Top of PROVIDED INFORMATION

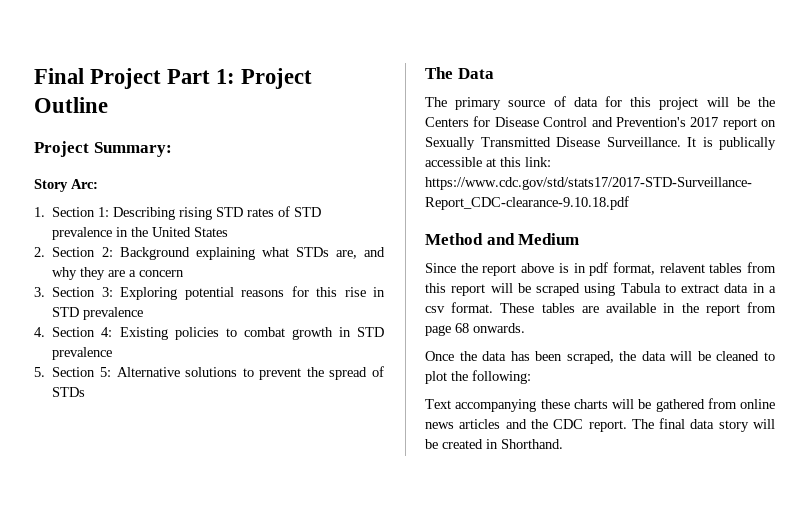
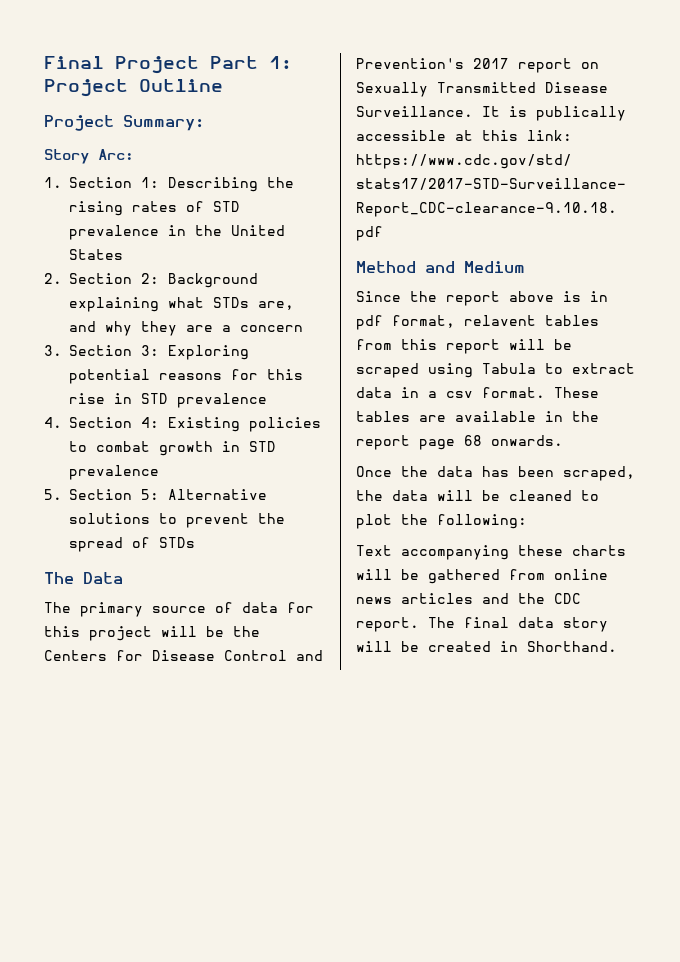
[179,207,244,220] rising STD -> [267,177,294,188] [69,201,123,216] the rising
[747,302,776,313] from -> (410, 442) none

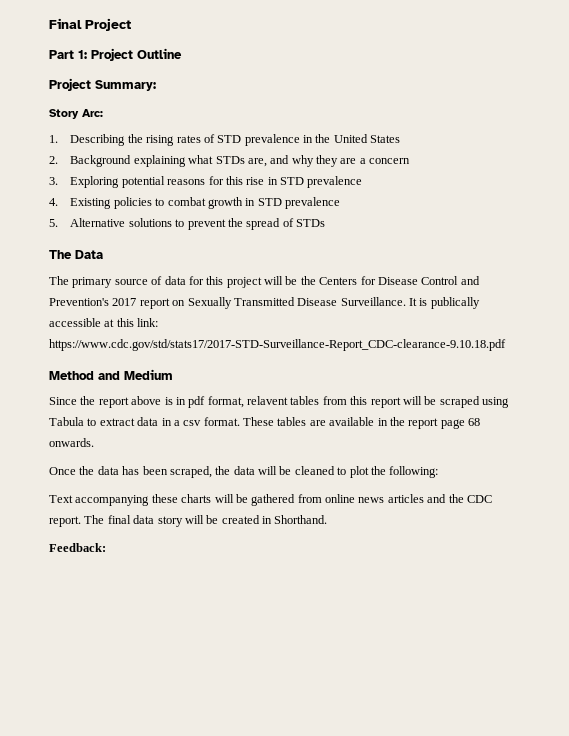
(199, 65) none -> (131, 24) //
[69,177,159,188] Section 1: -> (58, 139) none
[69,273,159,284] Section 2: -> (58, 160) none
[69,345,159,356] Section 3: -> (58, 181) none
[69,417,159,428] Section 4: -> (58, 202) none
[69,489,159,500] Section 5: -> (58, 223) none
(617, 646) none -> [49,543,106,552] // Feedback:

Bottom of PROVIDED INFORMATION

EXERCISE AIM
Images are to be omitted; repeat the remaining data above exactly.

THE COMPLETED TASK
[179,207,244,220] rising STD -> [267,177,294,188] [69,201,123,216] the rising
[747,302,776,313] from -> (410, 442) none

(199, 65) none -> (131, 24) //
[69,177,159,188] Section 1: -> (58, 139) none
[69,273,159,284] Section 2: -> (58, 160) none
[69,345,159,356] Section 3: -> (58, 181) none
[69,417,159,428] Section 4: -> (58, 202) none
[69,489,159,500] Section 5: -> (58, 223) none
(617, 646) none -> [49,543,106,552] // Feedback:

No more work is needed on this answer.